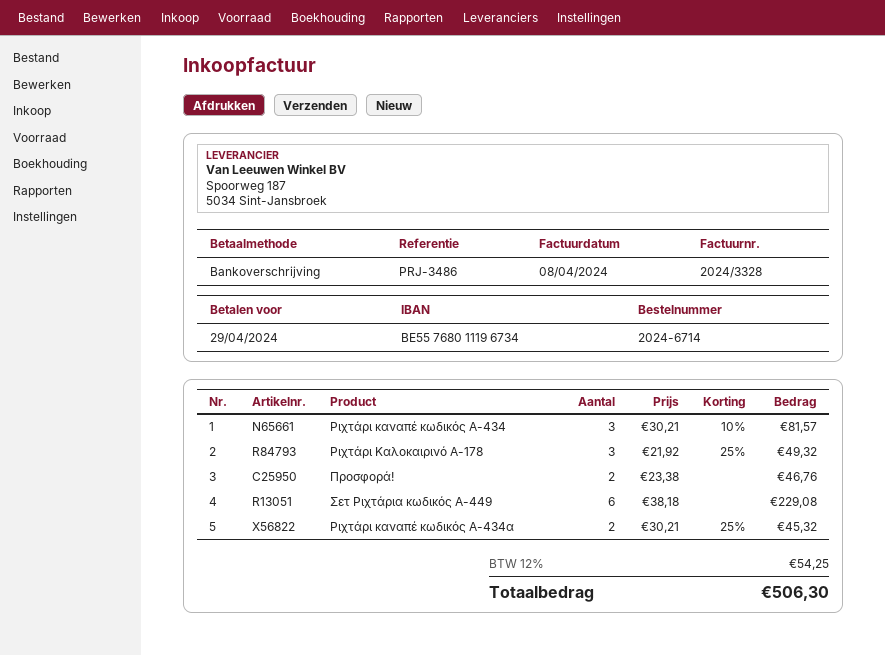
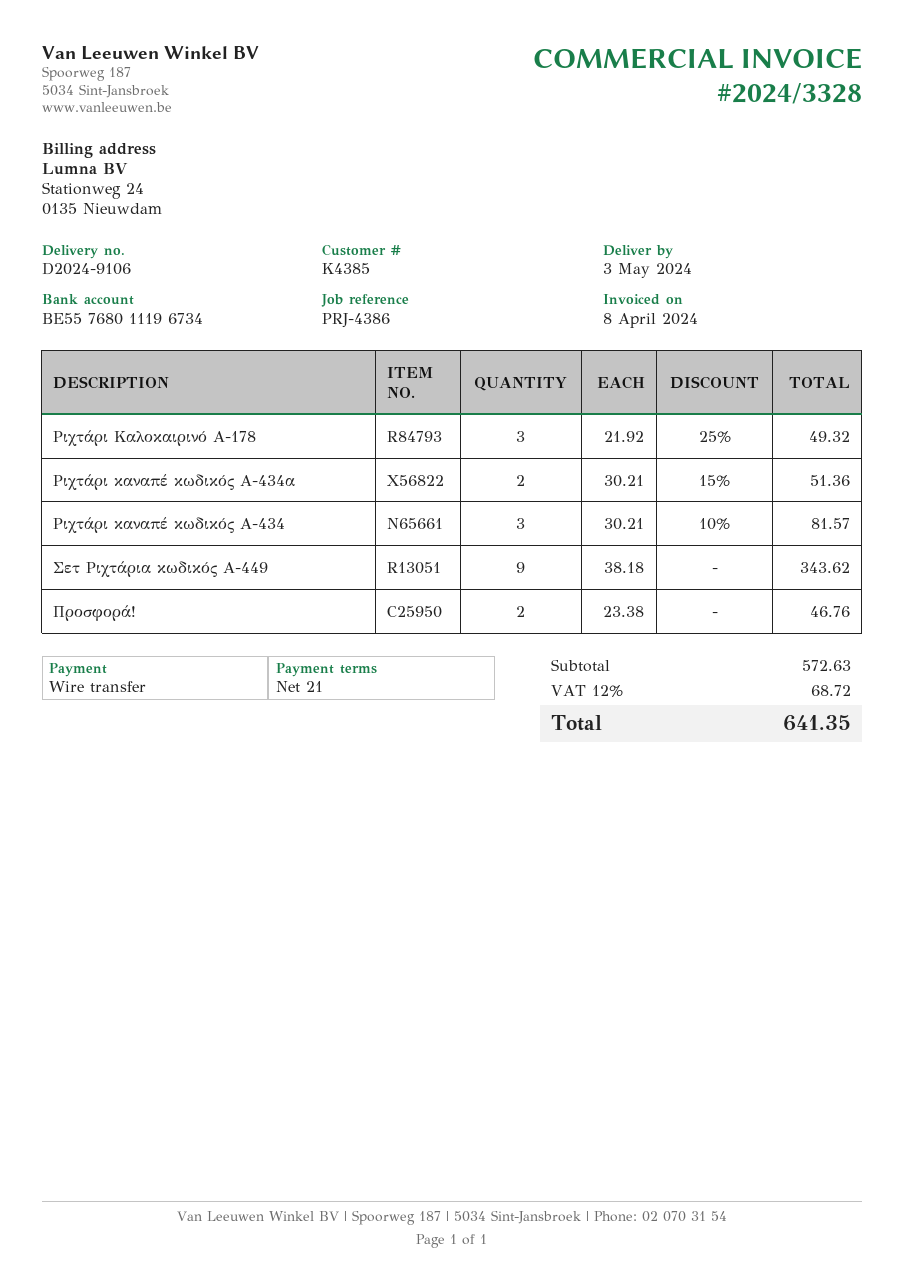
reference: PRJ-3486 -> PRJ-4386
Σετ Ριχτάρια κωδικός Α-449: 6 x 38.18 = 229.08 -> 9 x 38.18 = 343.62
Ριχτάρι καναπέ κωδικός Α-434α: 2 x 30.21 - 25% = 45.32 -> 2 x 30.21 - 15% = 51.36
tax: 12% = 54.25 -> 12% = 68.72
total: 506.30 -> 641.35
...
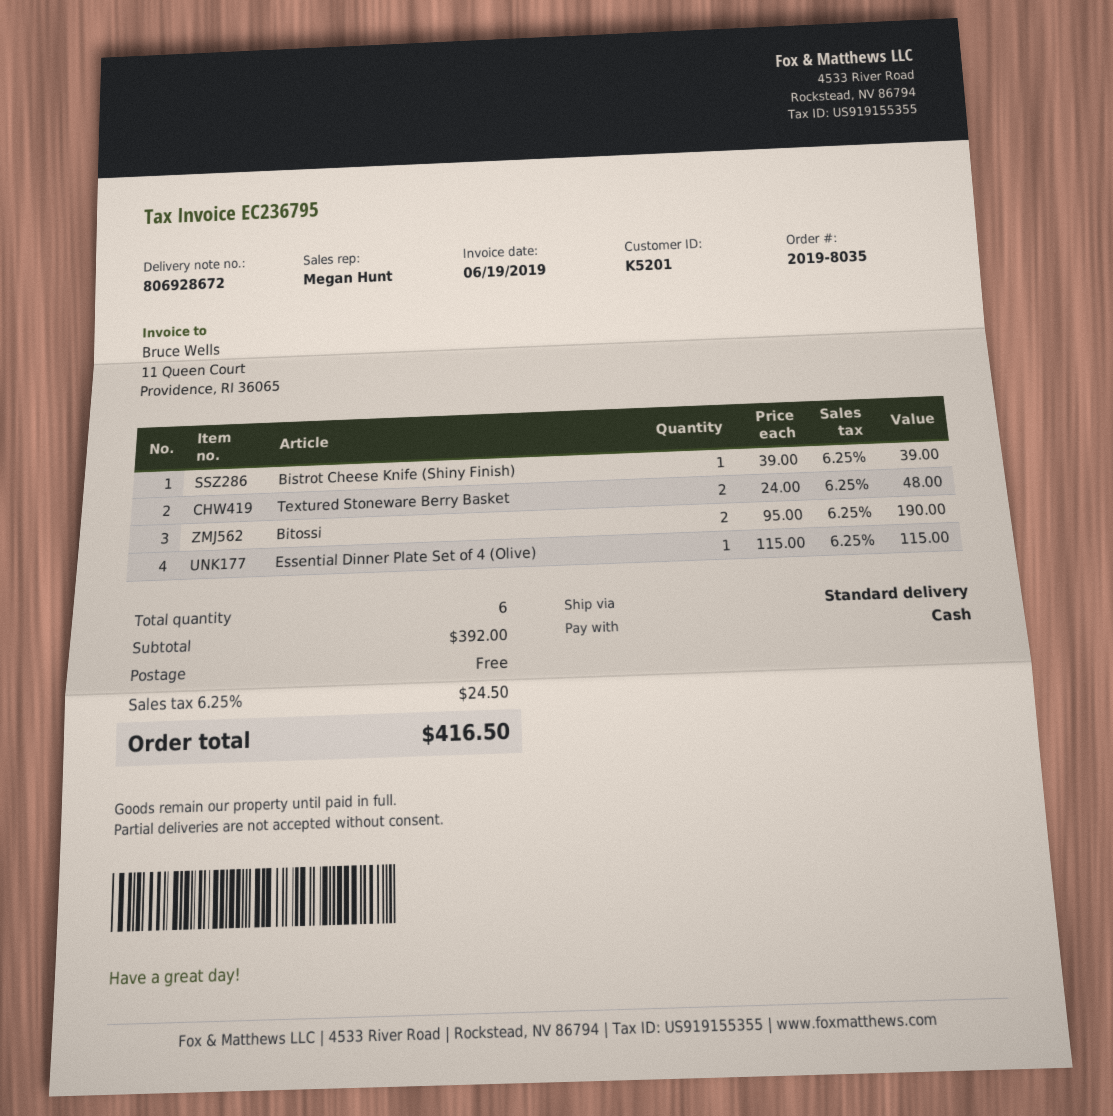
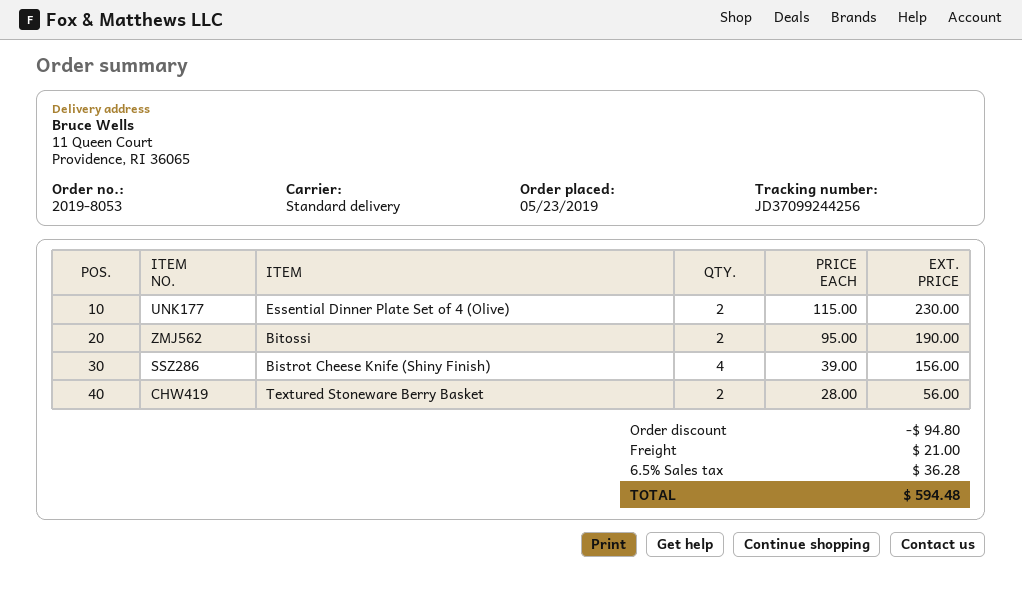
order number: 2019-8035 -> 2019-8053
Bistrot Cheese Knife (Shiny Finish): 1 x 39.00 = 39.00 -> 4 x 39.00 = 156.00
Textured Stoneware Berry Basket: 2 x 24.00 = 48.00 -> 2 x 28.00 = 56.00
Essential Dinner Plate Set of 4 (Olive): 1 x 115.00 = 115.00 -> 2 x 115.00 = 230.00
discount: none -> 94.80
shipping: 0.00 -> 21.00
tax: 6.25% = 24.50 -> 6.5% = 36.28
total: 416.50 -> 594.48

**WORK REQUIRED:** Copy out, exactly and alone, the lines of the entries above between the ones holding "discount: none -> 94.80" and "total: 416.50 -> 594.48", inclusive.

**ANSWER SPACE:**
discount: none -> 94.80
shipping: 0.00 -> 21.00
tax: 6.25% = 24.50 -> 6.5% = 36.28
total: 416.50 -> 594.48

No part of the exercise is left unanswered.